En 1095, Godefroy de Bouillon part enfin en Croisade. Il traverse toute la France, s’embarque sur un navire en partance pour l’Orient. Mais, quelques jours plus tard, celui-ci est contraint de faire escale sur l’île de Chypre.

 

Au cours des quelques semaines de repos forcé qui suivent, Godefroy de Bouillon entre en contact avec les représentants de nombreuses fraternités plus ou moins secrètes ; dont la sienne : les Frères de l’Ormus. Ainsi, il participe à des Cérémonies Initiatiques tenant à la fois du Christianisme Oriental et de la Tradition Gnostique.

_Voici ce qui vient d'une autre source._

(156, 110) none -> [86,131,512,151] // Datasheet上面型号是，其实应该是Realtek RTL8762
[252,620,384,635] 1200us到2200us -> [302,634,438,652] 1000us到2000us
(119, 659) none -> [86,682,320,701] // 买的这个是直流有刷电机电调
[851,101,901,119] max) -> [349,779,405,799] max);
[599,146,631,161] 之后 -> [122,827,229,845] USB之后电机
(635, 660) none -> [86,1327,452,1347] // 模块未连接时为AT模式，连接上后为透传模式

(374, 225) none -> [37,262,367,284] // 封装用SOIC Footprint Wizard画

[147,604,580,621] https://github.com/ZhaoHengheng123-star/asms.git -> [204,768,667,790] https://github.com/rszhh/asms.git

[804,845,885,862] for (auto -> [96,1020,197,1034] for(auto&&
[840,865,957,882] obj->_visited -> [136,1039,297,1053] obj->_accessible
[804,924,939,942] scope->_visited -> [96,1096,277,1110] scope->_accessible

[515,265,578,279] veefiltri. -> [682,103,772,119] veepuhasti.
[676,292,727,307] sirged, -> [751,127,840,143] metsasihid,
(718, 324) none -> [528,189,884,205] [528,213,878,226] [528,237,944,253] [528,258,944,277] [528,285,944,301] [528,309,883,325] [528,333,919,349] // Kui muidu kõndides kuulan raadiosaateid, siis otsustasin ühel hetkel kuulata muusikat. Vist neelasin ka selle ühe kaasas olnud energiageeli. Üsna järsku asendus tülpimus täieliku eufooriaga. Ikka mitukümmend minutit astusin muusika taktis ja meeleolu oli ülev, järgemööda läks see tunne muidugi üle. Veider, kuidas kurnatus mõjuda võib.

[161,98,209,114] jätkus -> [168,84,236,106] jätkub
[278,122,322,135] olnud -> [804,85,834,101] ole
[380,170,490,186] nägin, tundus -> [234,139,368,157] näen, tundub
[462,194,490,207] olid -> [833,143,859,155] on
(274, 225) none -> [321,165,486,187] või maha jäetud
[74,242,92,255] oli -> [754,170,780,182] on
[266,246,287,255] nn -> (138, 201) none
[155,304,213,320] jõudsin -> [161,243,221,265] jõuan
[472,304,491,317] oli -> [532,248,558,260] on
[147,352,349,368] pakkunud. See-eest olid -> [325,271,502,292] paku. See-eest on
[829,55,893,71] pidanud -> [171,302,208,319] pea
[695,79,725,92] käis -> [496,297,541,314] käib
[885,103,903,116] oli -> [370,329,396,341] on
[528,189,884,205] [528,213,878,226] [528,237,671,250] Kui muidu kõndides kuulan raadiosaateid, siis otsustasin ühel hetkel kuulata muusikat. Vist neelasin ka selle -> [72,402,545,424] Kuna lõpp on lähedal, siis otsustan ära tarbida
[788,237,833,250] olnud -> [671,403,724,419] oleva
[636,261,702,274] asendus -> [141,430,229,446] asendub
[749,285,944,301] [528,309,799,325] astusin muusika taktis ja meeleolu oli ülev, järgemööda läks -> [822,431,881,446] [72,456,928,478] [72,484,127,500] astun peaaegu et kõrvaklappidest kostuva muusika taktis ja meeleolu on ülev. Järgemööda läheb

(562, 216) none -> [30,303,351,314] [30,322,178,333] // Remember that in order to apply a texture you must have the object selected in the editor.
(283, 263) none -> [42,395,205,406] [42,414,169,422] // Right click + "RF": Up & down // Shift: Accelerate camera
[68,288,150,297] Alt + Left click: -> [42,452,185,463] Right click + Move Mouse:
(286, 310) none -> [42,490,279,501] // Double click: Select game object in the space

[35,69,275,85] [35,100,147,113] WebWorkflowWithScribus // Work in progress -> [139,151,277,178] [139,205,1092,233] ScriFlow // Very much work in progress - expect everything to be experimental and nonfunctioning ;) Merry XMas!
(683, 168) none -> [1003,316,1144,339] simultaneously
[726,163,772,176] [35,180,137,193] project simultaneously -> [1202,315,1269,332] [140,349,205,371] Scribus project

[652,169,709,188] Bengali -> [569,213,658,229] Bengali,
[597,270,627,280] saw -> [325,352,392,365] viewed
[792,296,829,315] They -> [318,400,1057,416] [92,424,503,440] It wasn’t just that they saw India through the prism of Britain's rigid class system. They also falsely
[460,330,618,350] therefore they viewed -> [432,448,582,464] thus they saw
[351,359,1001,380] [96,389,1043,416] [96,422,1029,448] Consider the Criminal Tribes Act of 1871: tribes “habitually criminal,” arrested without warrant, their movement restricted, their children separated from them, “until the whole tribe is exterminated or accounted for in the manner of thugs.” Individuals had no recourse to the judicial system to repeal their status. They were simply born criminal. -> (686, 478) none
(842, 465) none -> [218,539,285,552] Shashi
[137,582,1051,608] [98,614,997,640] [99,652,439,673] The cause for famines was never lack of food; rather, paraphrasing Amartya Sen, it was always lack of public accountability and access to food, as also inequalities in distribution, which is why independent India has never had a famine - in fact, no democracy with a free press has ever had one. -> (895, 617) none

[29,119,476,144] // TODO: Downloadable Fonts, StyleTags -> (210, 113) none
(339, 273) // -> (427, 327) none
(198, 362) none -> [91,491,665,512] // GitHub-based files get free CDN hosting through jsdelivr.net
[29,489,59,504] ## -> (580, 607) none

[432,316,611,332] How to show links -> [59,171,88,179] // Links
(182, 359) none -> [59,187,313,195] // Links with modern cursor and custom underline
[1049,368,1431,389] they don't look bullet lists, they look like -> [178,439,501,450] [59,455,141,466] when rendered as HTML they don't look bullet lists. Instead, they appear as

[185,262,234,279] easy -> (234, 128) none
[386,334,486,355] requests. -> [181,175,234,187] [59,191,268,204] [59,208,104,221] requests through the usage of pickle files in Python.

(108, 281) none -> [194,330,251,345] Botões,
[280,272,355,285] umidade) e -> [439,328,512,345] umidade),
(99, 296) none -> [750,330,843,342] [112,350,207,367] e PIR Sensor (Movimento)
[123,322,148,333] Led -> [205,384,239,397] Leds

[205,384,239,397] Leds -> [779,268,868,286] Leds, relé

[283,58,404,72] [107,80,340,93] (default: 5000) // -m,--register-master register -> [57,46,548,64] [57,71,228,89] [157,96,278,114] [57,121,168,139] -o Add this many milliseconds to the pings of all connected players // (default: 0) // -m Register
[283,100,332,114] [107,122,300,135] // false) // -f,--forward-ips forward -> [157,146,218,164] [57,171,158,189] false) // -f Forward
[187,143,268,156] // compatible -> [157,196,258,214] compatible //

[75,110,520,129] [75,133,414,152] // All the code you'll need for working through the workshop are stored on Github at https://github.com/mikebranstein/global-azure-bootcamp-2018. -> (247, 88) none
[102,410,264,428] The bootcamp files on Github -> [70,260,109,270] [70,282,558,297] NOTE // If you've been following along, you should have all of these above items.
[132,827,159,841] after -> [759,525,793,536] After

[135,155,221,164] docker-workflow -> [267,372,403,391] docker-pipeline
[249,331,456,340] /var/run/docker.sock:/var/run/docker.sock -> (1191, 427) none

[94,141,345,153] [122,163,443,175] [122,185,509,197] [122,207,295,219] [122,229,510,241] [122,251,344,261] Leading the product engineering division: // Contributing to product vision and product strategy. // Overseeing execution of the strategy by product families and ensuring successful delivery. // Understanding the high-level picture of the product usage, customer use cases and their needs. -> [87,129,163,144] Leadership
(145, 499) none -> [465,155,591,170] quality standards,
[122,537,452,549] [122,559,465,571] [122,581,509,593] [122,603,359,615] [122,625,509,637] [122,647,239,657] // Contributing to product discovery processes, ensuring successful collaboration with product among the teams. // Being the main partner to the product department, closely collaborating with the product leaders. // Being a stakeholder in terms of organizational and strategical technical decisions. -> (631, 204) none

Avec l’autorisation de ses Supérieurs Initiés, il s’affilie à l’une d’entre elles appelée « les Frères de la Croix Rouge ». Il apprend que certains de ses membres sont eux mêmes liés à une autre Société Secrète qui porte le titre de « Sages de la Lumière ». Il découvre que cette dernière possède des dogmes aux tendances Gnostiques plus prononcées que la sienne, ou que celle à laquelle il vient d’adhérer. Et il entend dire qu’elle a été fondée par Ormus ; cet Alexandrin que Saint-Marc a converti au Christianisme au Ier siècle de notre Ere.